严君黎伸手“啪”的打开了电灯,里面瞬间亮了起来。
“为什么你现在想要看柯岩的房间了?”严君黎问道,“上次我们来的时候你可没有这个要求啊。”
“因为上次来的时候我坚信不疑就是肖阳杀死了柯岩,但是现在我不那么确定了。”杨文彬走进了这间小小的办公室。里面有一张木桌,一把木椅子。桌子上有一盏台灯,一本摊开的笔记本和一支钢笔。侧面的墙壁有一面被挖空之后做了书架,书架上摆放着不少一看就是地摊文学的低俗读物,当然其中也有一些是刑法的相关书籍。
“你说什么?”严君黎被杨文彬突如其来的结论给吓了一跳,“不是肖阳杀的柯岩?”
“我是说我开始怀疑凶手的真实身份了,这难道不是显而易见的事情吗?”杨文彬随手从书架上拿下了一本书翻阅着,一边说道,“你想想看,如果柯岩真的是肖阳杀死的,为什么肖阳又会在这么短的时间内被其他人杀害?这是陷害后封口的惯常手段,这是我怀疑杀死柯岩的凶手另有其人,只是趁这个机会把黑锅甩给了肖阳。”

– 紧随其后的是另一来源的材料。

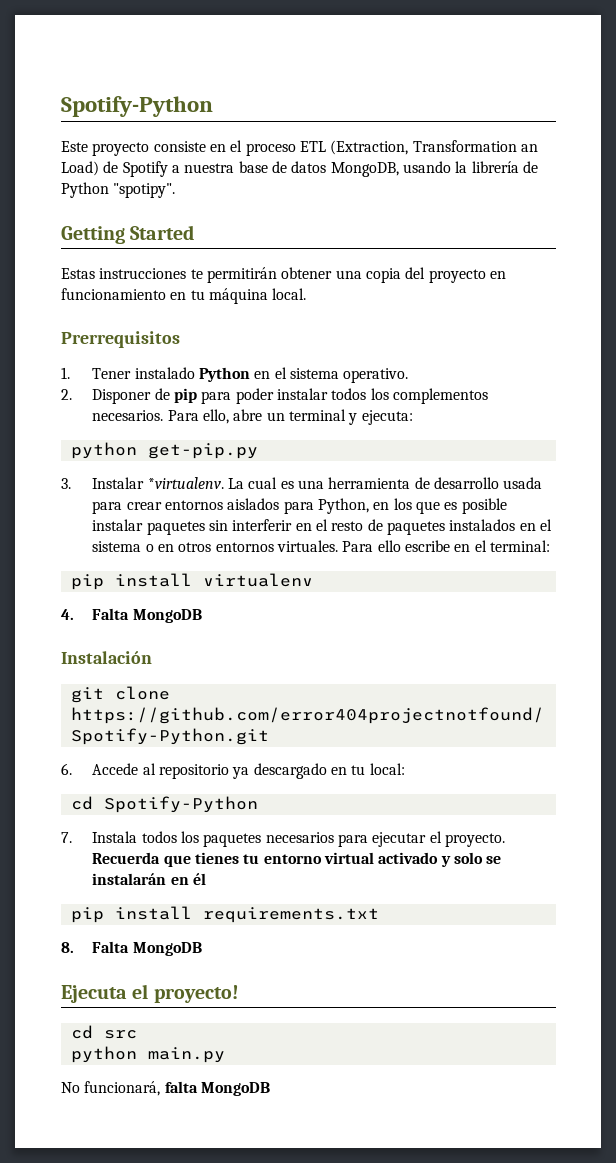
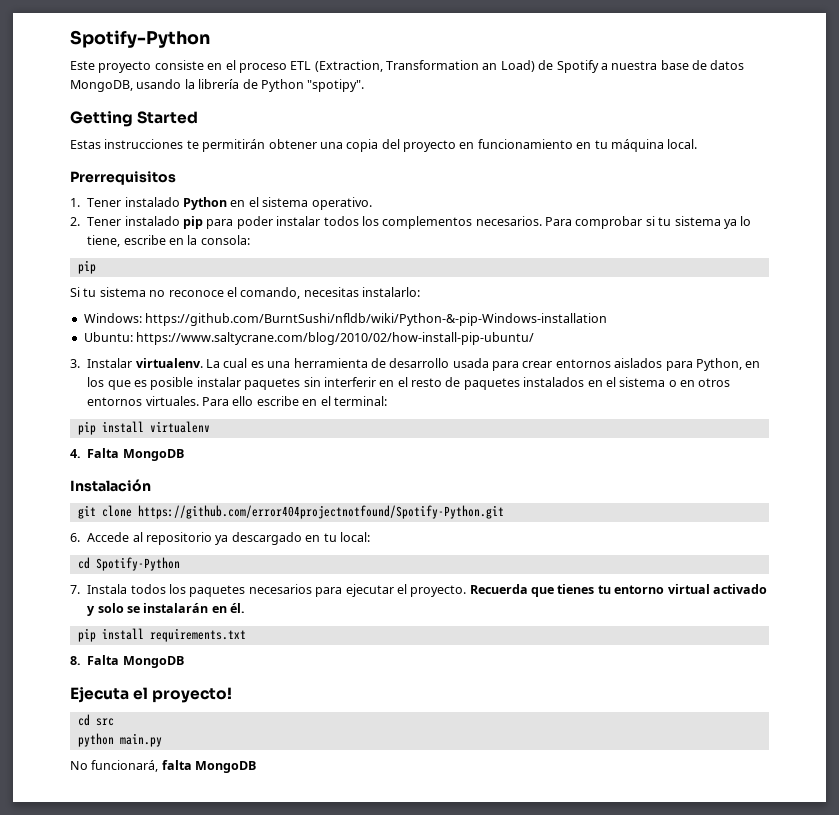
[92,388,170,404] Disponer de -> [87,216,180,226] Tener instalado
[203,409,413,425] [70,442,258,459] ello, abre un terminal y ejecuta: // python get-pip.py -> [575,216,752,229] [87,235,250,247] [77,260,96,274] [70,287,420,299] [83,313,608,326] [83,332,535,345] comprobar si tu sistema ya lo tiene, escribe en la consola: // pip // Si tu sistema no reconoce el comando, necesitas instalarlo: // Windows: https://github.com/BurntSushi/nfldb/wiki/Python-&-pip-Windows-installation // Ubuntu: https://www.saltycrane.com/blog/2010/02/how-install-pip-ubuntu/
[147,477,224,489] *virtualenv. -> [135,358,203,368] virtualenv.
[193,873,207,885] él -> [230,603,246,613] él.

“可是你不能否认肖阳的确越狱了,而且他和柯岩的确有着一些瓜葛。”严君黎皱起眉。
“问题就在这里。”杨文彬“啪”的一声把书合上,“我们来了这座监狱两次了,我仔细观察过监狱的建构还有警卫的力度。他们能把夏白彦那个疯子都栓得老老实实的,何况是肖阳。第一个问题,肖阳是怎么越狱的?第二个问题,为什么偏偏是现在?我是说,肖阳已经在监狱里呆了五年了,我查了一下记录,他只要再稍微努力一下就有可能获得假释了。如果我是肖阳,我可不会选择在这个节骨眼越狱。”
“说的有道理。”严君黎也开始认真的思考杨文彬说的话,“五年并不是一个很短的时间,有很多仇恨和执着都能够被这五年的时间化解。”
“肖阳比起凶手,更像一枚棋子而已。”杨文彬继续说道,“这个案子的走向很明显是想让警方这样判断:肖阳越狱杀了柯岩,然后追查肖阳的时候又发现肖阳服毒自尽了。结案,皆大欢喜。我猜这就是凶手的目的。”
“可是我实在想不出还会有什么人想要杀柯岩啊。”严君黎叹了口气抱起双臂,“你也听陈松讲的话了,柯岩这人平时阴沉沉的,搞不好就是某个跟他结怨的狱警干的而已。”
杨文彬摇了摇头,“****动机不会是那么简单的事情。要知道,我们每个人在生活中总会有讨厌的人,甚至有憎恨的人,但不是每个人都会去****。厌恶到杀意之间有一道幽深的鸿沟,人除非被**迫到极端绝望,或者前方有极大**,才有可能会下手残害同类。看看柯岩的办公室,你不觉得有哪里不对吗?”
“哪里不对?”严君黎一愣,眨了眨眼睛环顾四周。不算宽阔的空间里干干净净的,东西也摆放的非常整洁,看不出有任何不对劲的地方。
“这间屋子挺干净的啊。”严君黎纳闷道。
“太干净了。”杨文彬简洁的说道,拿起了木桌上摊开的那本笔记本举到严君黎面前,“你看,从柯岩被害到现在至少也过去了三四天的时间。陈松说柯岩的房间没有被人动过,那么这本摊开的笔记本上至少应该会落一层薄薄的灰尘。但是没有,你摸一摸纸上面,一尘不染。”
“……这个地方被人动过。”严君黎立刻环顾四周,“照这么说,事后有人来过这里,而且很可能把这间房间完全换了个样子。”
杨文彬点了点头,放下了笔记本,“而有这间房间钥匙的人可并不多。”
“你是说――”严君黎刚开口,就被自己的手机铃给打断了。
打来电话的是李鸿。
“喂?……对,我们还在监狱,怎么了?……真的吗?你让她呆着别动!我们马上就赶过去!”